SQL - How to tag data? - sql

I need to store short tags (A01, B34, etc) in a SQL table, and make sure their indexed. Creating an INT column for each letter in the alphabet is not possible, because entries can have multiple 'A' tags for example.
First I stored them as a long string, seperated with spaces (for example "A01 B34"). But this requires a LIKE% query, which does a fulltable scan and ignores any indexes. So i'm looking for alternatives.
I now use SQLite FTS (text search) to search for these tags, but this requires a special table to store the tags in, and fetching results with JOIN queries, and all kinds of other stuff I'd rather like to avoid.
My requirements are pretty simple: I need to store millions of short strings, each with their own tags, and do simple searches for these tags.
Is my current approach (doing FTS on the tags) the fastest? Or is it better to use a NoSQL database for this kind of data?
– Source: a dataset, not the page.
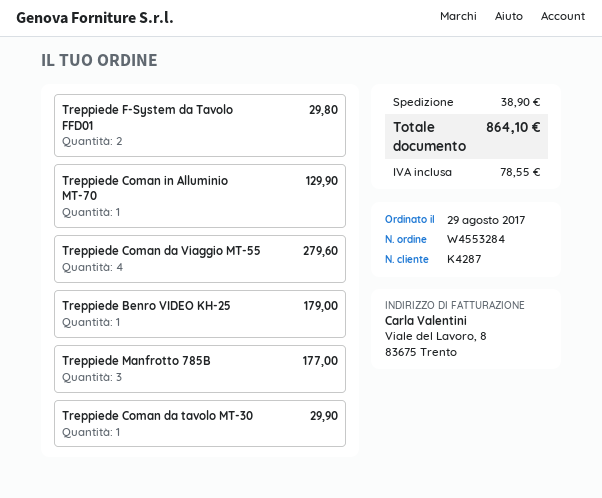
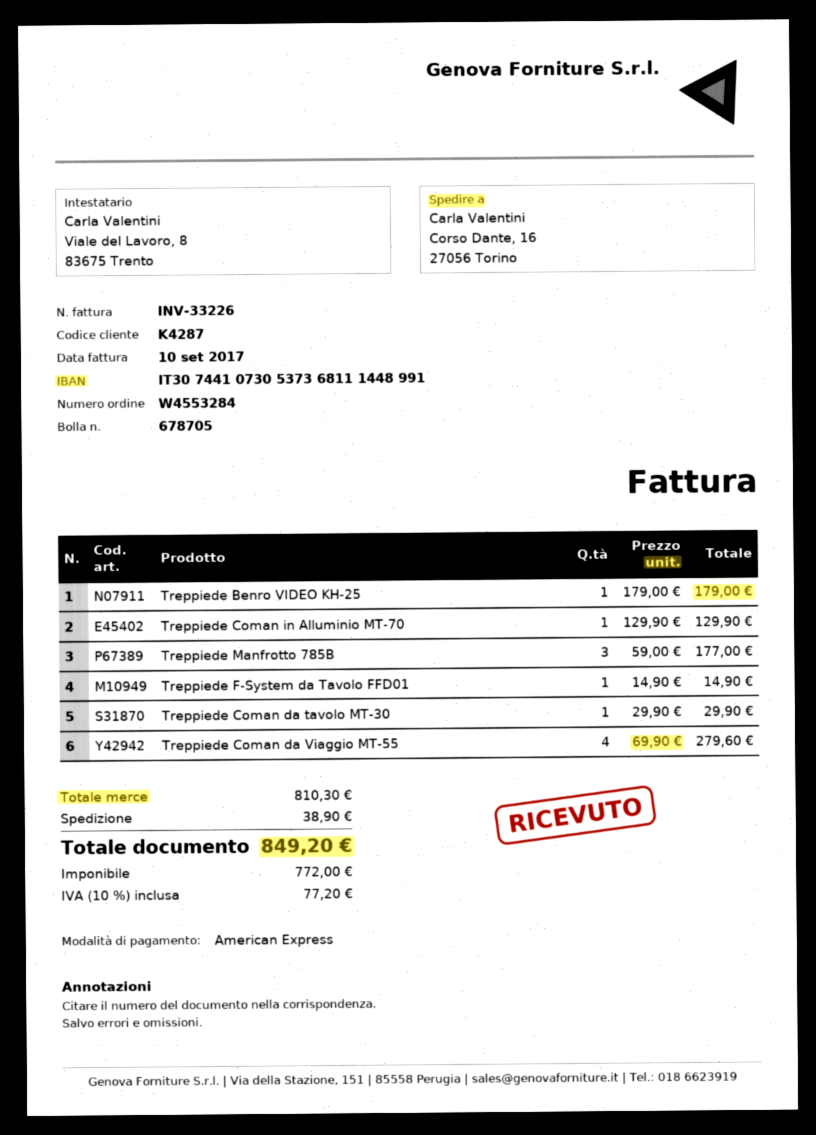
Treppiede F-System da Tavolo FFD01: 2 for 29.80 -> 1 for 14.90
tax: 78.55 -> 77.20
total: 864.10 -> 849.20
I will share my experience how I have done it in my previous startup Pageflakes Community site. At Pageflakes, user created content is tagged. You can see an example from here:
http://www.pageflakes.com/Community/Content/Flakes.aspx?moduleKey=4796
Each widget, pagecast has a collection of tags. When someone searches, we give the tags highest priority, then the title, then the description of the item.
Assuming you have a Content table like this:
Content (id, title, description)
First of all, you need to create a table for all unique tags.
Tag (id, name (unique), countOfItems)
Then you need to map the tag to content rows.
TagContentMap (tagid, contentid)
You will now ask, for each new content, I have to insert in three tables. Not always. You insert in Tag table only when you have a new tag. Most of the time, people choose existing tags. After couple of months of tagging, users should have exhausted unique tags. From then, 99% of the time users pick some existing tag. So, that removes one insert for you. So, you only have one additional insert.
Moreover, insert is always significantly lower than select. Most likely you will have 99% read, 1% write.
Unless you introduce these two tables, you can never have a UI where users can click on a tag and see all the content tagged with that particular tag. If you have no need for such feature, then of course you can just add a "tags" column on the Content table itself and store the tags in comma delimited format.
Now the most important point - how to produce the best search result. On the content table, we have a varchar field called "SearchData". This field is first populated with the tag names, then the title, then the description. So,
SearchData = tag names comma delimited + newline + title + newline + description.
Then you use SQL Server's Full text indexing to index the SearchData column only, not any other field in the Content table.
Does this work for you?

You do not give us a lot of details to go on, but your design seems to be all wrong. It is not in third normal form.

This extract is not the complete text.